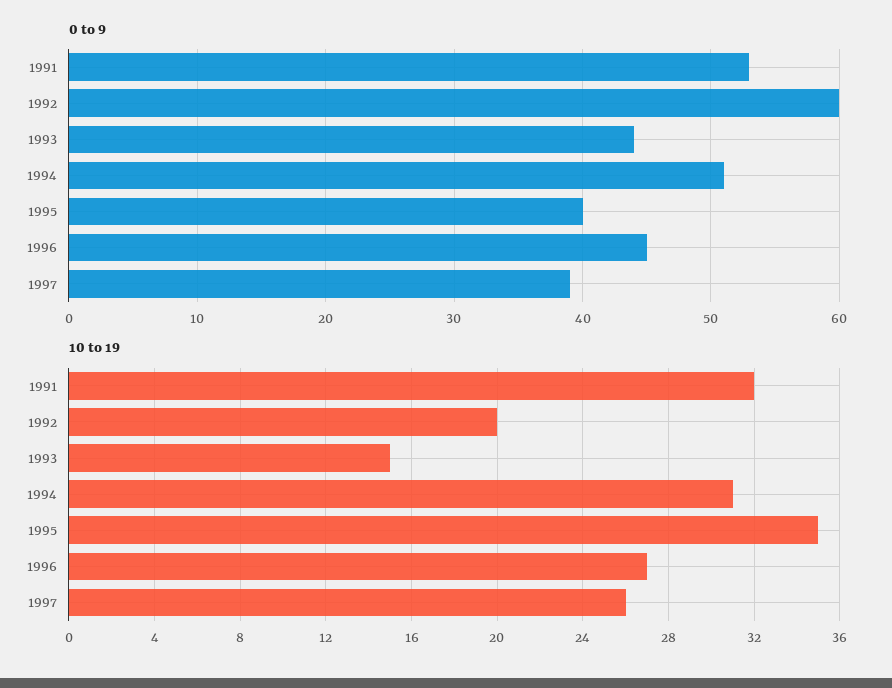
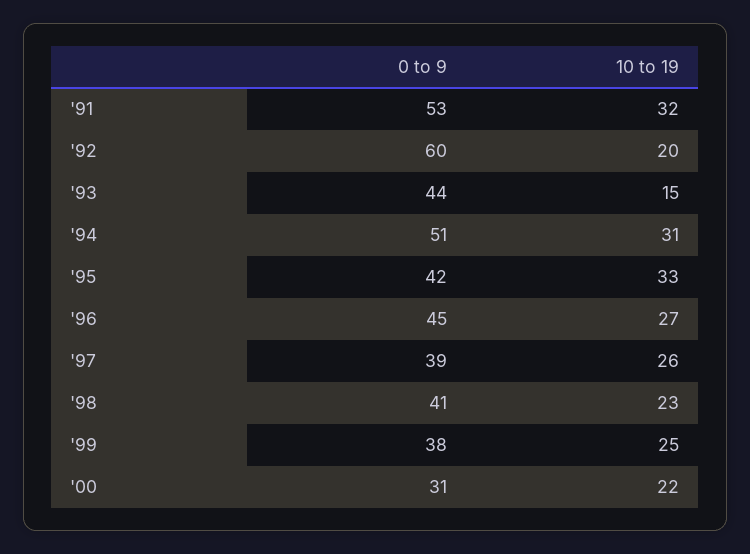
0 to 9, 1995: 40 -> 42
10 to 19, 1995: 35 -> 33
0 to 9, '98: none -> 41
10 to 19, '98: none -> 23
0 to 9, '99: none -> 38
10 to 19, '99: none -> 25
0 to 9, '00: none -> 31
10 to 19, '00: none -> 22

======

■ **WORK REQUEST**
From the line containing "0 to 9, '99: none -> 38" to the final line of the entries, print every line exactly and nothing else.

■ **SOLUTION**
0 to 9, '99: none -> 38
10 to 19, '99: none -> 25
0 to 9, '00: none -> 31
10 to 19, '00: none -> 22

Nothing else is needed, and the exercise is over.